How Our PCT Food Resupply Strategy Actually Panned Out

It’s crazy  to think that 10 months ago I was writing out our Food Resupply Strategy for our Pacific Crest Trail thru-hike. For those of you planning a thru-hike of your own, I wanted to write a little article about how our food strategy actually played out on the trail. You can check out the original article here. (For the record, we completed 2400 out of 2650 miles and will be finishing up the section we missed later this year.)


Mail Drops

Over 5 months and 2400 miles on the PCT, we stopped to resupply for food 20 times averaging 120 miles between resupplies. Of those 20 times, 10 times were from boxes we made before hitting the trail.

Our pre-trail plan included 12 boxes tentatively to be shipped to the following locations:

  • Warner Springs (Desert)*
  • Kennedy Meadows (Sierra)
  • Vermilion Valley Resort (Sierra)
  • Sierra City (NorCal)*
  • Belden (NorCal)
  • Crater Lake (Oregon)*
  • Shelter Cove (Oregon)
  • Trout Lake (Washington)
  • White Pass (Washington)*
  • Snoqualmie Pass (Washington)
  • Stevens Pass/Skykomish (Washington)*
  • Stehekin (Washington)*

In the end, only 10 boxes got sent out and only 6 (with an asterisk) of the locations listed above were used for mail drops.

From my experience on the Appalachian Trail and the Pacific Crest Trail, I have learned that mail drops seem like a good idea, but in reality, they often are more trouble than they are worth. For example, there is nothing more annoying than realizing you will be arriving in town early Saturday evening meaning you will have to wait until Monday morning to get your box from the post office. Even worse if it’s a long holiday weekend. Also, if you are planning on buying in bulk for your boxes, you will most definitely be tired of the food you packed by box 3. Sure, buying ahead of time helps put some trail expense behind you and saves you time at the grocery store on your precious Zero Days. But, there was never really a time that a mail drop was absolutely necessary. My suggestion? If you don’t have a specific diet and are not dehydrating your own food, make 10 or less boxes ahead of time. Leave them open and without an address that way you have total flexibility. If you don’t have anyone at home to ship them out for you, you can always mail yourself a box from a bigger town to a stop you know will just be a gas station.

My two cents on mail drops…

  1. Mail drops don’t really save that much money once you calculate shipping. (Large Flat Rate box runs $18.75 and can approx. hold food for five days for one person.)
  2. Your boxes tie you to town at specific times, so fewer boxes = more flexibility which is very helpful on trail.
  3. You will very likely over pack your boxes and ditch food (that you spent money on) into hiker boxes.
  4. There was never a place on trail that a box was totally necessary.

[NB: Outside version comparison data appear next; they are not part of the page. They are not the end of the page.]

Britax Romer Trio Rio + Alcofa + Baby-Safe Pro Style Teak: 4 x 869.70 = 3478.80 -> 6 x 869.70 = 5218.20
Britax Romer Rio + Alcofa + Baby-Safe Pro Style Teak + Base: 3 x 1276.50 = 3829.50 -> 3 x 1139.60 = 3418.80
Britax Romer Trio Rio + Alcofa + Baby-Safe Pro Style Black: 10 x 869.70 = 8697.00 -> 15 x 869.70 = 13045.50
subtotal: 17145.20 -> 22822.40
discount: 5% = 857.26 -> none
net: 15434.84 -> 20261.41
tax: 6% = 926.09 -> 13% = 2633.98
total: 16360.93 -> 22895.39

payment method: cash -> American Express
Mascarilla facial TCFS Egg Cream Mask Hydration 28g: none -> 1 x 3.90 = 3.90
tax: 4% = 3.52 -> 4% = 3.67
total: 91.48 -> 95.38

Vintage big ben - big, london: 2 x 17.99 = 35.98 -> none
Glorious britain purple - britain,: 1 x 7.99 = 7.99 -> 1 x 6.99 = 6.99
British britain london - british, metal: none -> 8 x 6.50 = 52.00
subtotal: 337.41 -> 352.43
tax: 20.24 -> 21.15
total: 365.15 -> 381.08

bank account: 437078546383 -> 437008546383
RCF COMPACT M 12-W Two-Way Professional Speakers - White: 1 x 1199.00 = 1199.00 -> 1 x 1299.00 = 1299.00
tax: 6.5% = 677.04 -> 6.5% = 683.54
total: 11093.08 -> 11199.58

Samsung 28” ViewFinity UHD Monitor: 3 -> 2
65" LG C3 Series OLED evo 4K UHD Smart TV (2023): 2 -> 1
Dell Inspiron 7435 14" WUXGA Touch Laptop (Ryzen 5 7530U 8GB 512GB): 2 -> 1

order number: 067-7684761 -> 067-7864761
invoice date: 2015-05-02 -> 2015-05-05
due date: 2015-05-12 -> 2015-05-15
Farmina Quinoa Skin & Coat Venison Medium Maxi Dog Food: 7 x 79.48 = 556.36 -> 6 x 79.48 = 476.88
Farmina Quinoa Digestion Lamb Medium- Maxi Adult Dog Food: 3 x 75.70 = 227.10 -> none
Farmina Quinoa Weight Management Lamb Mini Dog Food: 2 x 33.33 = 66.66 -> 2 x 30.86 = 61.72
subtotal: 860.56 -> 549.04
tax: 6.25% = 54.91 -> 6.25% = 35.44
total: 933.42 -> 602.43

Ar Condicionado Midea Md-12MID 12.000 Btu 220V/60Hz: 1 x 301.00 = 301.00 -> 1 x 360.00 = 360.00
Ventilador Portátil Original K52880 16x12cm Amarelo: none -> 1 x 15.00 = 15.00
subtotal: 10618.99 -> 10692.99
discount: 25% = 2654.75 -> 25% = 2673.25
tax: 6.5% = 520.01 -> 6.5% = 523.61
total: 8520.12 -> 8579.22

Convenient? Sometimes. Better than gas station selection? Absolutely. But you certainly could survive without making any mail drops.
  5. If you ever receive a mail drop you don’t actually need, you can “bounce it” from the post office to another address for free as long as you don’t open it. This came in handy for us a couple times.


What We Ate

Before stepping foot on the trail, I stressed out about what exactly I would be eating in the backcountry. I searched and searched for new ideas only to find the same old things – nuts, granola bars, candy bars, tortillas, peanut butter, poptarts, pasta sides, ramen, instant mashed potatoes, etc.

And guess what?

That’s what I ate on trail for about 5 months. So much bleached flour and sugar/ high fructose corn syrup. Blech. I will say, my on trail diet is one of my least favorite things about long distance hiking. The only perk is that you can eat as much as you want whenever you want without much consequence. Like, you know, a half gallon of ice cream when you get to town…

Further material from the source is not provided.